Reproduce every entry word for word.

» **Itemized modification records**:

——

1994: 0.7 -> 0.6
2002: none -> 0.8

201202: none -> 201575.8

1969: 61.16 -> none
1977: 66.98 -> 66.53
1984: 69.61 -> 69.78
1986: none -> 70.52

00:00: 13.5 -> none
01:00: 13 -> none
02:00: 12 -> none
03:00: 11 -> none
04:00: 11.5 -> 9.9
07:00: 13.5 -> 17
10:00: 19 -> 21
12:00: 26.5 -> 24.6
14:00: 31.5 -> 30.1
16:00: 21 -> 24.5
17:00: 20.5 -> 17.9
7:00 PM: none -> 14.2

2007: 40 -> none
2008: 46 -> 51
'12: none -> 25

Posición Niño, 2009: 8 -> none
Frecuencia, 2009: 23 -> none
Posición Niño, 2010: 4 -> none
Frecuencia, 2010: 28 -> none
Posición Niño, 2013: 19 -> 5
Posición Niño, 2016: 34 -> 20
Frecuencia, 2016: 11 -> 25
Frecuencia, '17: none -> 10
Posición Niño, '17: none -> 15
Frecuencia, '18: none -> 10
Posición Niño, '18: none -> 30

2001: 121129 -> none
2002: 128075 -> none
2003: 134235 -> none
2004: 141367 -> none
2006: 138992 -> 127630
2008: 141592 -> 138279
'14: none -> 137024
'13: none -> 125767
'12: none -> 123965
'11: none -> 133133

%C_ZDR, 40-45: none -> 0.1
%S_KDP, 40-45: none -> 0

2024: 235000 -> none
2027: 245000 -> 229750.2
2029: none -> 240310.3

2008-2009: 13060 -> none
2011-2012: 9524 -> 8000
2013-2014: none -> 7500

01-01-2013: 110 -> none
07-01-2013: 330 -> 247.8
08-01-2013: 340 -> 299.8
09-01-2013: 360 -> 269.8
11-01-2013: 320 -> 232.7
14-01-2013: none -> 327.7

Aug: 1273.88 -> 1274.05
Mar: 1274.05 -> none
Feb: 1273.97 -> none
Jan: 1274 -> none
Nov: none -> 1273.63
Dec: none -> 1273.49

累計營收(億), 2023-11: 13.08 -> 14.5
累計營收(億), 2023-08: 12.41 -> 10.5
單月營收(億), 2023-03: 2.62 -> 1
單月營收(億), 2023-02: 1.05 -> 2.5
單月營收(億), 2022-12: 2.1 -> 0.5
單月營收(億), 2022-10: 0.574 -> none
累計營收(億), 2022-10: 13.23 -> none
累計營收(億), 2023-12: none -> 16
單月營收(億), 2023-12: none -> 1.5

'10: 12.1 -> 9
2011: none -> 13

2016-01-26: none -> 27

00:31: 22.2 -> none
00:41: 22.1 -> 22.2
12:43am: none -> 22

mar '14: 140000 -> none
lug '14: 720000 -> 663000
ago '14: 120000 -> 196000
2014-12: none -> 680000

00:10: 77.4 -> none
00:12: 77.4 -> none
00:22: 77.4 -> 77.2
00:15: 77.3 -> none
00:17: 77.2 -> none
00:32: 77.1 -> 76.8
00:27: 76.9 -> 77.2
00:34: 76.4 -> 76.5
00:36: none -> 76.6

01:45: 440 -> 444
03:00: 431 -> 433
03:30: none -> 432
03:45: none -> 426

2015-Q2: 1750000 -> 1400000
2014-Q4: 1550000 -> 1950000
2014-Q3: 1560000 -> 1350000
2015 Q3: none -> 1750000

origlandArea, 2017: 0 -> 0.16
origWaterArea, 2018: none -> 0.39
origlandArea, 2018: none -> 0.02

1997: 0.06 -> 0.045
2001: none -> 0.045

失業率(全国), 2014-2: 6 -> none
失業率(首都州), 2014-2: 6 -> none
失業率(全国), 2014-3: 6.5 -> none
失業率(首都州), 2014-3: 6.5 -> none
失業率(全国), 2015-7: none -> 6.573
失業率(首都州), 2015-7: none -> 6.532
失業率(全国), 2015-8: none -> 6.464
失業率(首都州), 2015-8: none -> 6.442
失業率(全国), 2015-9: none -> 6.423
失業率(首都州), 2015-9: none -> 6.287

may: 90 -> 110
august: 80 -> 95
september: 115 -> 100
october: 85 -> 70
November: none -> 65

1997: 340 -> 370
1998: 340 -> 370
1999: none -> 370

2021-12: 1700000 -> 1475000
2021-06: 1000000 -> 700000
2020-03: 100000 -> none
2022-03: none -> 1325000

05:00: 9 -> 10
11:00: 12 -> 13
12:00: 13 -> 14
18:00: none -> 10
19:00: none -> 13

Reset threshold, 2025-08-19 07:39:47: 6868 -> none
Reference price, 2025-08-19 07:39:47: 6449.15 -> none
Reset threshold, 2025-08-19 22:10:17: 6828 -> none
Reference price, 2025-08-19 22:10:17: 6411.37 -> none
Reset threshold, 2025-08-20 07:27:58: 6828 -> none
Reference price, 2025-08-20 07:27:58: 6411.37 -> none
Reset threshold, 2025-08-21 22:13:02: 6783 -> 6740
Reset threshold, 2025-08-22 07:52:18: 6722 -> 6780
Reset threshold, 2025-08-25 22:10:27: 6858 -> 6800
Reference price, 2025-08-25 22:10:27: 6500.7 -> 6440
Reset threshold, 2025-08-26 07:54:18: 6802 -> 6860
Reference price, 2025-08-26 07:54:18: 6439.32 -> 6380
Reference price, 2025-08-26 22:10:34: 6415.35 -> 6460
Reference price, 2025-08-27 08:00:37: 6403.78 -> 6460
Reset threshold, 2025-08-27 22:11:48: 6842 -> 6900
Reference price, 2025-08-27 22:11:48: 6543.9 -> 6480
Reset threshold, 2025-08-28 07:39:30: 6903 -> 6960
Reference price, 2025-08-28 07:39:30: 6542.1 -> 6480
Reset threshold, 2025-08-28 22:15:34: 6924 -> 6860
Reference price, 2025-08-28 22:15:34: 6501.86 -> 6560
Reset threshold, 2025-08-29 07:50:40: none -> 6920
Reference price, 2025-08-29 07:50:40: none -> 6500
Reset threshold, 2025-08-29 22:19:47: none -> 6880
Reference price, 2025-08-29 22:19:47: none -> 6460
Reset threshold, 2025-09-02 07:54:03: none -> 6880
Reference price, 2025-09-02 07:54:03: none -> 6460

——

» **REPLY**:
1994: 0.7 -> 0.6
2002: none -> 0.8

201202: none -> 201575.8

1969: 61.16 -> none
1977: 66.98 -> 66.53
1984: 69.61 -> 69.78
1986: none -> 70.52

00:00: 13.5 -> none
01:00: 13 -> none
02:00: 12 -> none
03:00: 11 -> none
04:00: 11.5 -> 9.9
07:00: 13.5 -> 17
10:00: 19 -> 21
12:00: 26.5 -> 24.6
14:00: 31.5 -> 30.1
16:00: 21 -> 24.5
17:00: 20.5 -> 17.9
7:00 PM: none -> 14.2

2007: 40 -> none
2008: 46 -> 51
'12: none -> 25

Posición Niño, 2009: 8 -> none
Frecuencia, 2009: 23 -> none
Posición Niño, 2010: 4 -> none
Frecuencia, 2010: 28 -> none
Posición Niño, 2013: 19 -> 5
Posición Niño, 2016: 34 -> 20
Frecuencia, 2016: 11 -> 25
Frecuencia, '17: none -> 10
Posición Niño, '17: none -> 15
Frecuencia, '18: none -> 10
Posición Niño, '18: none -> 30

2001: 121129 -> none
2002: 128075 -> none
2003: 134235 -> none
2004: 141367 -> none
2006: 138992 -> 127630
2008: 141592 -> 138279
'14: none -> 137024
'13: none -> 125767
'12: none -> 123965
'11: none -> 133133

%C_ZDR, 40-45: none -> 0.1
%S_KDP, 40-45: none -> 0

2024: 235000 -> none
2027: 245000 -> 229750.2
2029: none -> 240310.3

2008-2009: 13060 -> none
2011-2012: 9524 -> 8000
2013-2014: none -> 7500

01-01-2013: 110 -> none
07-01-2013: 330 -> 247.8
08-01-2013: 340 -> 299.8
09-01-2013: 360 -> 269.8
11-01-2013: 320 -> 232.7
14-01-2013: none -> 327.7

Aug: 1273.88 -> 1274.05
Mar: 1274.05 -> none
Feb: 1273.97 -> none
Jan: 1274 -> none
Nov: none -> 1273.63
Dec: none -> 1273.49

累計營收(億), 2023-11: 13.08 -> 14.5
累計營收(億), 2023-08: 12.41 -> 10.5
單月營收(億), 2023-03: 2.62 -> 1
單月營收(億), 2023-02: 1.05 -> 2.5
單月營收(億), 2022-12: 2.1 -> 0.5
單月營收(億), 2022-10: 0.574 -> none
累計營收(億), 2022-10: 13.23 -> none
累計營收(億), 2023-12: none -> 16
單月營收(億), 2023-12: none -> 1.5

'10: 12.1 -> 9
2011: none -> 13

2016-01-26: none -> 27

00:31: 22.2 -> none
00:41: 22.1 -> 22.2
12:43am: none -> 22

mar '14: 140000 -> none
lug '14: 720000 -> 663000
ago '14: 120000 -> 196000
2014-12: none -> 680000

00:10: 77.4 -> none
00:12: 77.4 -> none
00:22: 77.4 -> 77.2
00:15: 77.3 -> none
00:17: 77.2 -> none
00:32: 77.1 -> 76.8
00:27: 76.9 -> 77.2
00:34: 76.4 -> 76.5
00:36: none -> 76.6

01:45: 440 -> 444
03:00: 431 -> 433
03:30: none -> 432
03:45: none -> 426

2015-Q2: 1750000 -> 1400000
2014-Q4: 1550000 -> 1950000
2014-Q3: 1560000 -> 1350000
2015 Q3: none -> 1750000

origlandArea, 2017: 0 -> 0.16
origWaterArea, 2018: none -> 0.39
origlandArea, 2018: none -> 0.02

1997: 0.06 -> 0.045
2001: none -> 0.045

失業率(全国), 2014-2: 6 -> none
失業率(首都州), 2014-2: 6 -> none
失業率(全国), 2014-3: 6.5 -> none
失業率(首都州), 2014-3: 6.5 -> none
失業率(全国), 2015-7: none -> 6.573
失業率(首都州), 2015-7: none -> 6.532
失業率(全国), 2015-8: none -> 6.464
失業率(首都州), 2015-8: none -> 6.442
失業率(全国), 2015-9: none -> 6.423
失業率(首都州), 2015-9: none -> 6.287

may: 90 -> 110
august: 80 -> 95
september: 115 -> 100
october: 85 -> 70
November: none -> 65

1997: 340 -> 370
1998: 340 -> 370
1999: none -> 370

2021-12: 1700000 -> 1475000
2021-06: 1000000 -> 700000
2020-03: 100000 -> none
2022-03: none -> 1325000

05:00: 9 -> 10
11:00: 12 -> 13
12:00: 13 -> 14
18:00: none -> 10
19:00: none -> 13

Reset threshold, 2025-08-19 07:39:47: 6868 -> none
Reference price, 2025-08-19 07:39:47: 6449.15 -> none
Reset threshold, 2025-08-19 22:10:17: 6828 -> none
Reference price, 2025-08-19 22:10:17: 6411.37 -> none
Reset threshold, 2025-08-20 07:27:58: 6828 -> none
Reference price, 2025-08-20 07:27:58: 6411.37 -> none
Reset threshold, 2025-08-21 22:13:02: 6783 -> 6740
Reset threshold, 2025-08-22 07:52:18: 6722 -> 6780
Reset threshold, 2025-08-25 22:10:27: 6858 -> 6800
Reference price, 2025-08-25 22:10:27: 6500.7 -> 6440
Reset threshold, 2025-08-26 07:54:18: 6802 -> 6860
Reference price, 2025-08-26 07:54:18: 6439.32 -> 6380
Reference price, 2025-08-26 22:10:34: 6415.35 -> 6460
Reference price, 2025-08-27 08:00:37: 6403.78 -> 6460
Reset threshold, 2025-08-27 22:11:48: 6842 -> 6900
Reference price, 2025-08-27 22:11:48: 6543.9 -> 6480
Reset threshold, 2025-08-28 07:39:30: 6903 -> 6960
Reference price, 2025-08-28 07:39:30: 6542.1 -> 6480
Reset threshold, 2025-08-28 22:15:34: 6924 -> 6860
Reference price, 2025-08-28 22:15:34: 6501.86 -> 6560
Reset threshold, 2025-08-29 07:50:40: none -> 6920
Reference price, 2025-08-29 07:50:40: none -> 6500
Reset threshold, 2025-08-29 22:19:47: none -> 6880
Reference price, 2025-08-29 22:19:47: none -> 6460
Reset threshold, 2025-09-02 07:54:03: none -> 6880
Reference price, 2025-09-02 07:54:03: none -> 6460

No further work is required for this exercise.